L. Diane Wolfe said...

Good interview, Hart! And Harry that's funny you included your first novel in this one. Clever!

Hart Johnson said...

Thanks, Ted!

Jan-How do you KNOW it wasn't a nude interview? *snicker*

Thank you, LDW! (yes, I loved that detail--actually, I bet he manages to get it published one day)

ViolaNut said...

Hmmmm... his first novel sounds a fair bit like Confluence. ;-) I think Bad Things Happen just crawled up my list a few more notches...

Hart Johnson said...

*shifty* Erm... you said it, not me... yes, first novels can be overly ambitious. Maybe I should have a writer of a book like Confluence in one of my other books...

Haven't you read this yet, Leanne?! You definitely need to...

Alex J. Cavanaugh said...

Sounds like a lot changes to the book! Good interview, Hart and Harry.

gae polisner said...

I can't believe you got Harry to take off all his clothes and sit down with you in person!

What?

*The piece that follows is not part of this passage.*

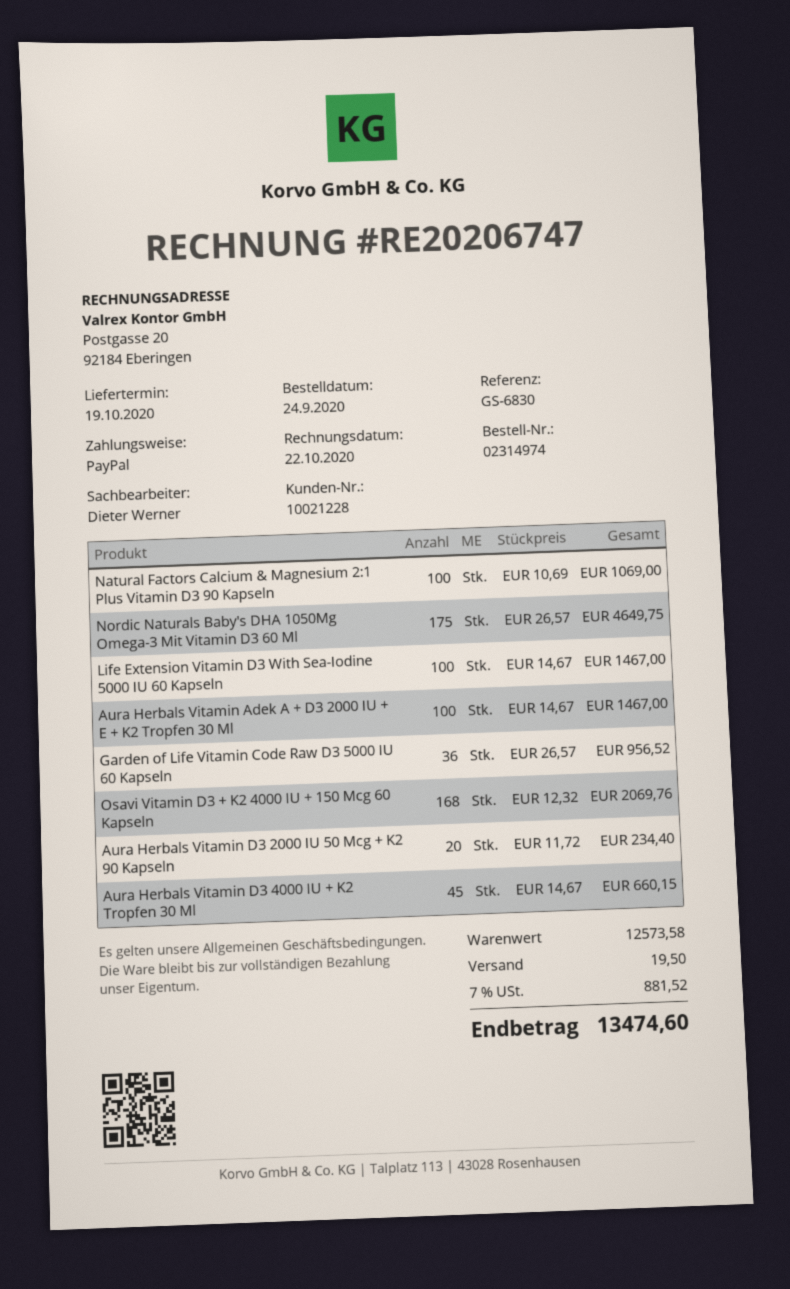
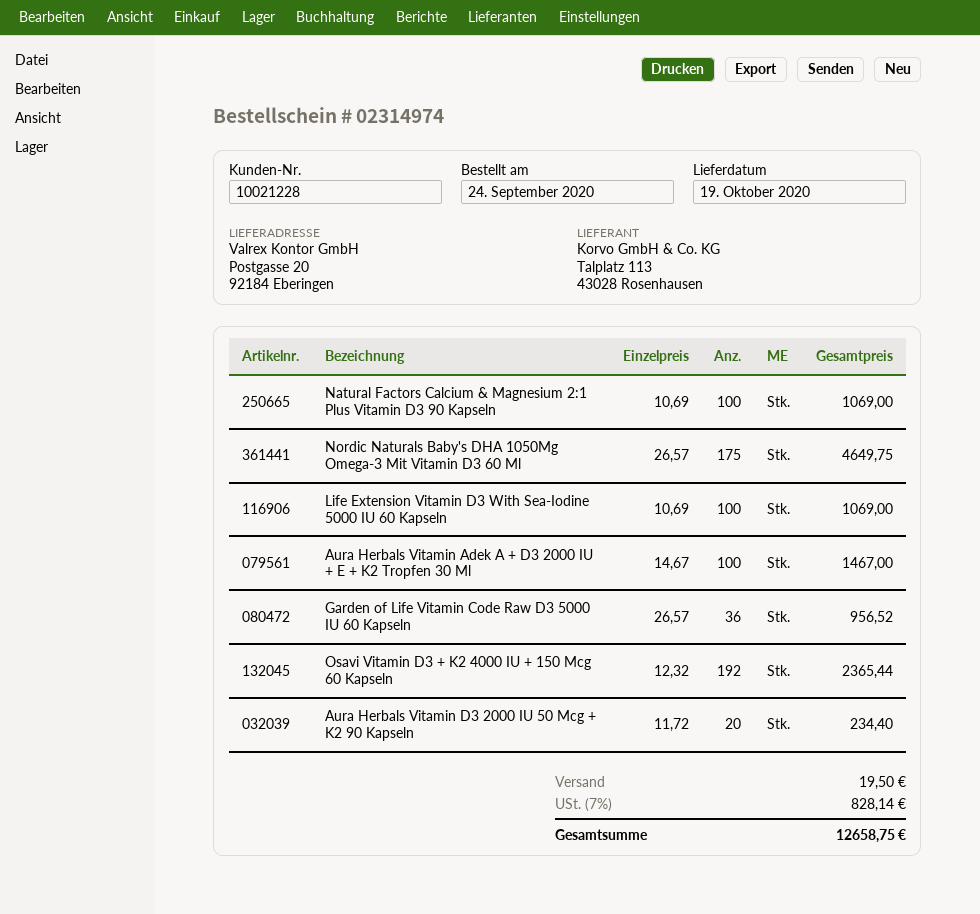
Life Extension Vitamin D3 With Sea-Iodine 5000 IU 60 Kapseln: 100 x 14.67 = 1467.00 -> 100 x 10.69 = 1069.00
Osavi Vitamin D3 + K2 4000 IU + 150 Mcg 60 Kapseln: 168 x 12.32 = 2069.76 -> 192 x 12.32 = 2365.44
Aura Herbals Vitamin D3 4000 IU + K2 Tropfen 30 Ml: 45 x 14.67 = 660.15 -> none
tax: 7% = 881.52 -> 7% = 828.14
total: 13474.60 -> 12658.75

No this is NOT how rumors get started. >:(

Reading this interview reminded me again just how great Harry's book is. I discovered him during the first Amazon contest, and the rest they say is history. Watching him fly off into the big wide yonder has filled me with a sort of melancholy pride.

I may have made some of the above stuff up, but not the part about how good his book is.

Unknown said...

I love the interview. He went through a lot of work before he was accepted as well and in the end, even Stephen King liked it...there's hope for us all!

CD

Hart Johnson said...

Thanks, Alex!

Gae--Yeah, run with that! If I can convince best selling authors to get naked, then Naked World Domination is just around the corner! I'm sort of jealous you got to read the early version of this!

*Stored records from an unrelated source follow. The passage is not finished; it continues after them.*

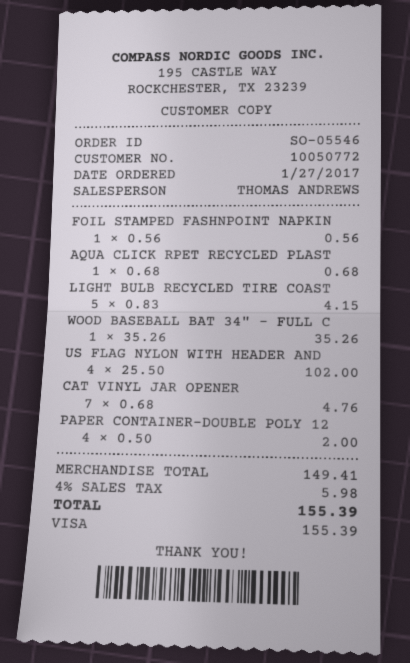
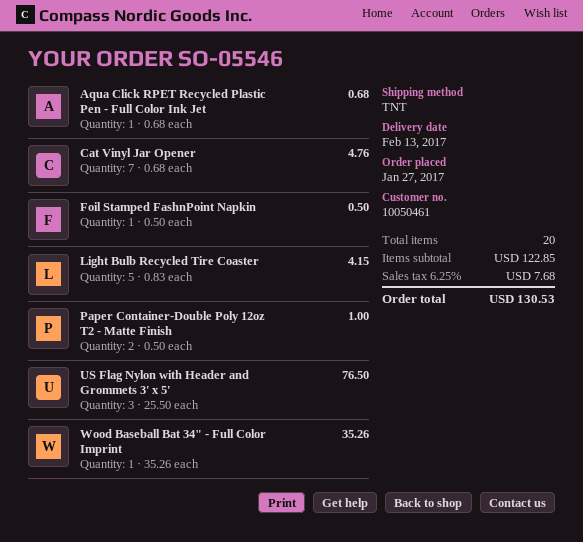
customer number: 10050772 -> 10050461
FOIL STAMPED FASHNPOINT NAPKIN: 1 x 0.56 = 0.56 -> 1 x 0.50 = 0.50
US FLAG NYLON WITH HEADER AND: 4 x 25.50 = 102.00 -> 3 x 25.50 = 76.50
PAPER CONTAINER-DOUBLE POLY 12: 4 x 0.50 = 2.00 -> 2 x 0.50 = 1.00
subtotal: 149.41 -> 122.85
tax: 4% = 5.98 -> 6.25% = 7.68
total: 155.39 -> 130.53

Clarissa-TONS of work. It is definitely encouraging though! STEPHEN FREAKING KING! Woot Woot!

gae polisner said...

Oh, I read the same version you did, Hart. And you got to see him naked. So who is jealous of whom?

LTM said...

your blog is just oozing w/coolness today.

Wait... Ew.

No, you're BOTH very cool and this is seriously the best interview I've read in a while. So much insight, so interesting, so helpful. Excellent work! Nekkidness wins! :D

Hart Johnson said...

Gae-wonder if Harry knows we've set him up as a streaker yet *snort*

Leigh-Thanks so much! Yeah-I loved all this insight into his amazing thought processes!

Talli Roland said...

He *is* fabulous! Great interview! And yes, I'm always up for a good orgy - book orgy that is!

Old Kitty said...

Oh what a fab interview!! Thank you Naked Tart and thank you Harry Dolan!

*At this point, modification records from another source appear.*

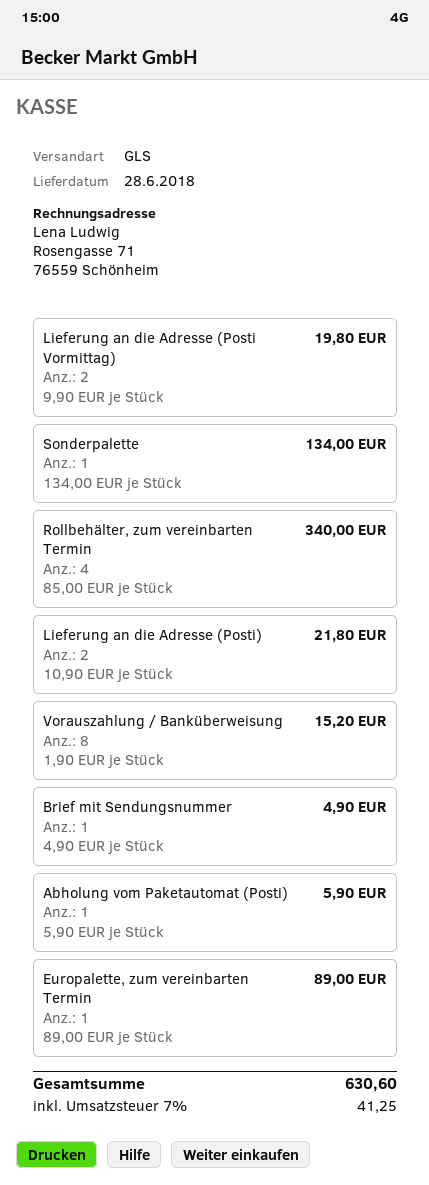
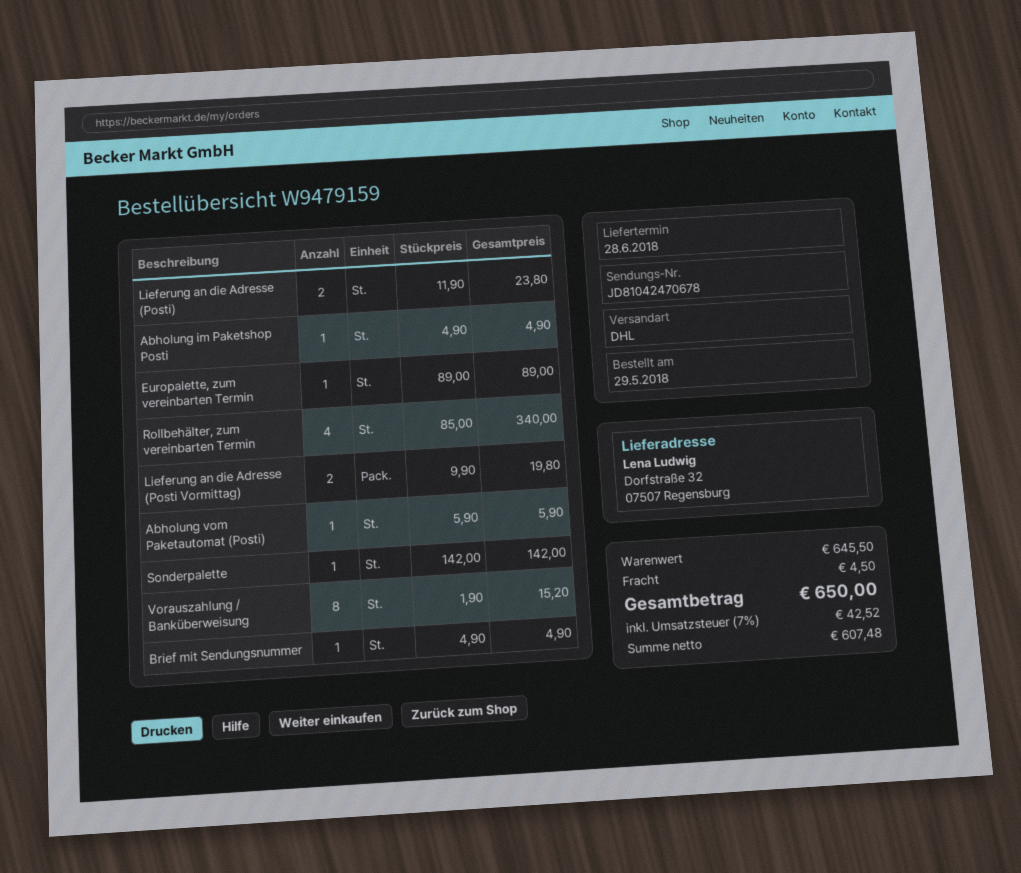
shipping method: GLS -> DHL
Sonderpalette: 1 x 134.00 = 134.00 -> 1 x 142.00 = 142.00
Lieferung an die Adresse (Posti): 2 x 10.90 = 21.80 -> 2 x 11.90 = 23.80
Abholung im Paketshop Posti: none -> 1 x 4.90 = 4.90
shipping: none -> 4.50
tax: 7% = 41.25 -> 7% = 42.52
total: 630.60 -> 650.00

What I found most amazing was the care and attention and nurturing Mr Dolan received from his editor. It just shows how important good editors and editing are in making an excellent novel excel even more!!

Good luck with Bad Things Happen - it sounds amazing!!

Take care
x

Deb and Barbara said...

Excellent interview, Hart! And great interviewee. This is the kind of question and answer period that truly makes me want to run out and buy the book.

Off I go!

Barbara

Hart Johnson said...

Talli--well SURE! Who doesn't love a good orgy!? teehee

Jenny--It's so true--I would LOVE to see editors with a real interest in helping us fine-tune the craft, though I was VERY interested that none of the scenes got cut--means Harry already knew quite well what he was doing.

Barbara--FABULOUS! You won't be sorry!

Helen Ginger said...

Fabulous interview - both the questions and the answers. You are a very good interviewer and the book sounds like a good one. I love a book with lots of twists.

Hart Johnson said...

Helen, I'm not sure I could do it with material I wasn't super excited about, but I had a lot of fun with this. It is actually my first interview, and I thought I'd be terrible at it--I usually ask for guest blogs, but with as much success as he's had, and since I only made contact recently, I didn't think he'd DO a guest blog... (he might have, had I asked, but it just seemed rude)

But thank you! I'm really pleased with how it all came out.

Jane Kennedy Sutton said...

What an interesting interview. You both convinced me that this is a book I must read!

Hart Johnson said...

Excellent, Jane! Our nefarious plan is working! Thank you!

Cheeseboy said...

Hm, a book about writers about a great writer. Sounds pretty cool.

Hart Johnson said...

CB--Better! A thriller/MYSTERY about writers, with a bunch of writerly twists!